* [Revision comparison data]:
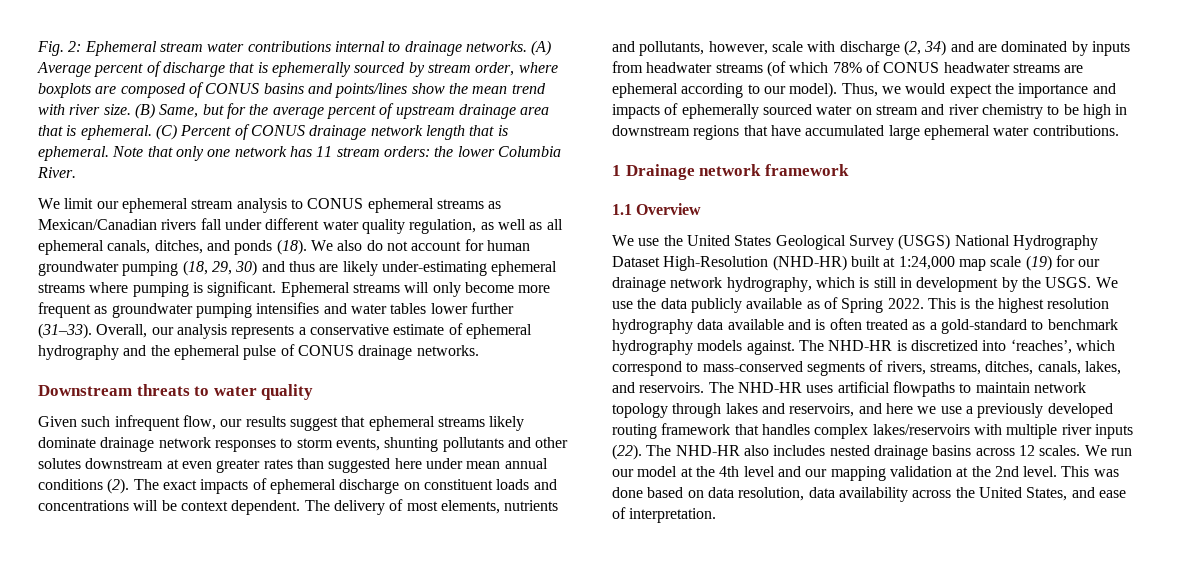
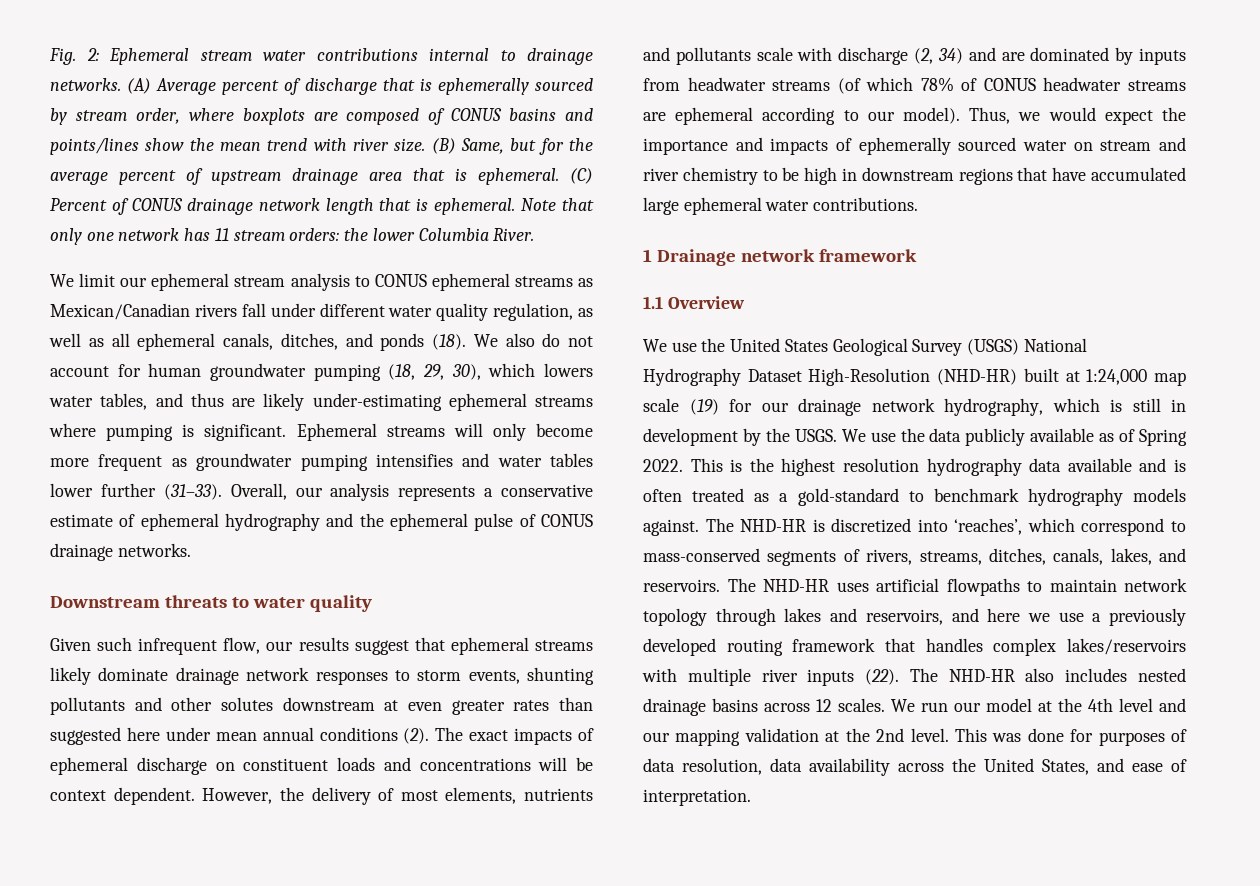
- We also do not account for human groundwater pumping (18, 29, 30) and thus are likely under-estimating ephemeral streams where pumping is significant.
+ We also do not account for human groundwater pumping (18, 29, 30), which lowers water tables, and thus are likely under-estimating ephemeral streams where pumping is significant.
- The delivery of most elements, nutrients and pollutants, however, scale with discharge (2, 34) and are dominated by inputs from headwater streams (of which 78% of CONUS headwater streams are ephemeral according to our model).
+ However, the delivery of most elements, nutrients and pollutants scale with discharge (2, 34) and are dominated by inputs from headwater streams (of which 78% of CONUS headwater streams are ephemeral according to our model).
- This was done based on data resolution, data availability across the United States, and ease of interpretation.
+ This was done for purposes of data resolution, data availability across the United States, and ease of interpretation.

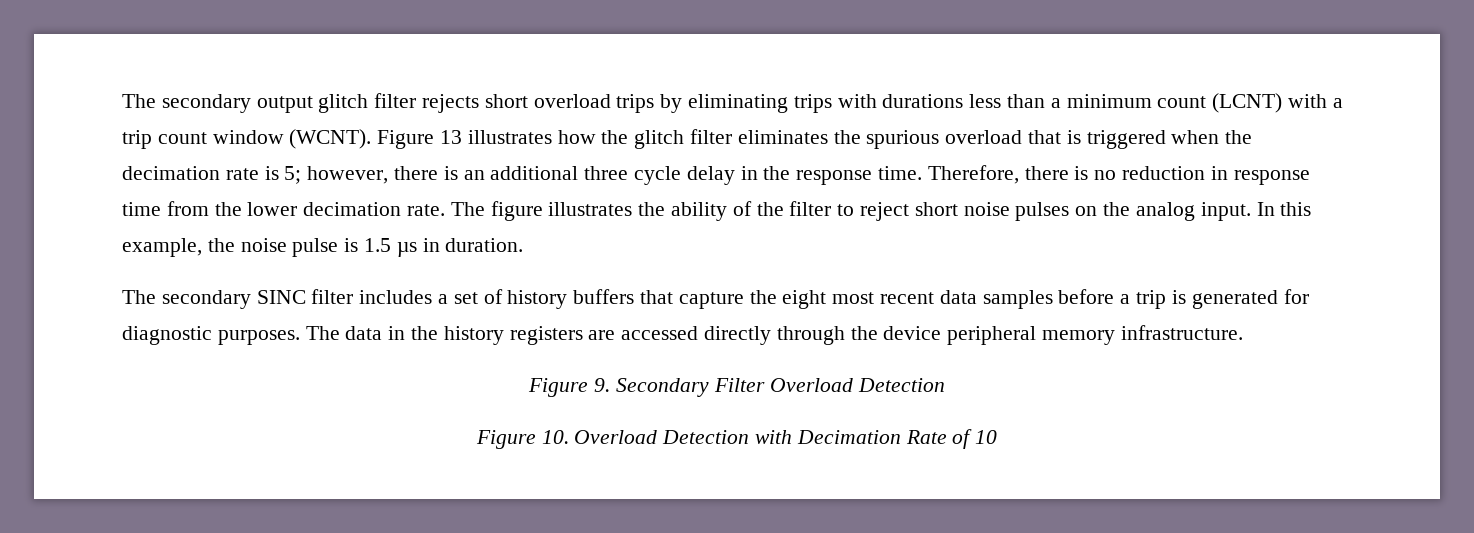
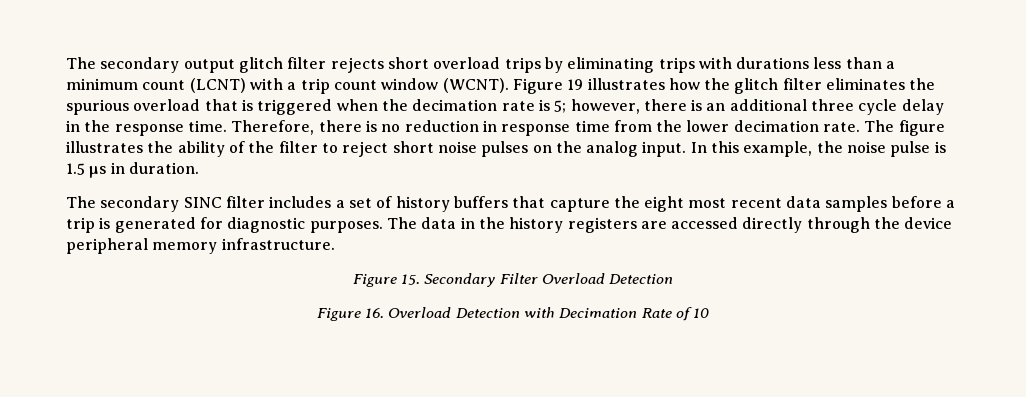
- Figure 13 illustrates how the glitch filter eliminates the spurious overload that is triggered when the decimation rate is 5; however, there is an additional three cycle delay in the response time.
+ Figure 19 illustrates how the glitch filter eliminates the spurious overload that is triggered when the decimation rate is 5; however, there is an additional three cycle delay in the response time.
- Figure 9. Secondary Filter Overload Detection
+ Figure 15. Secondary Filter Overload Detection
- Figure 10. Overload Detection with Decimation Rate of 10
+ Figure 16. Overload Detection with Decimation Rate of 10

* [What needs to be done]: Leave nothing out but the pictures when transcribing the records.

* [Exercise result]:
- We also do not account for human groundwater pumping (18, 29, 30) and thus are likely under-estimating ephemeral streams where pumping is significant.
+ We also do not account for human groundwater pumping (18, 29, 30), which lowers water tables, and thus are likely under-estimating ephemeral streams where pumping is significant.
- The delivery of most elements, nutrients and pollutants, however, scale with discharge (2, 34) and are dominated by inputs from headwater streams (of which 78% of CONUS headwater streams are ephemeral according to our model).
+ However, the delivery of most elements, nutrients and pollutants scale with discharge (2, 34) and are dominated by inputs from headwater streams (of which 78% of CONUS headwater streams are ephemeral according to our model).
- This was done based on data resolution, data availability across the United States, and ease of interpretation.
+ This was done for purposes of data resolution, data availability across the United States, and ease of interpretation.

- Figure 13 illustrates how the glitch filter eliminates the spurious overload that is triggered when the decimation rate is 5; however, there is an additional three cycle delay in the response time.
+ Figure 19 illustrates how the glitch filter eliminates the spurious overload that is triggered when the decimation rate is 5; however, there is an additional three cycle delay in the response time.
- Figure 9. Secondary Filter Overload Detection
+ Figure 15. Secondary Filter Overload Detection
- Figure 10. Overload Detection with Decimation Rate of 10
+ Figure 16. Overload Detection with Decimation Rate of 10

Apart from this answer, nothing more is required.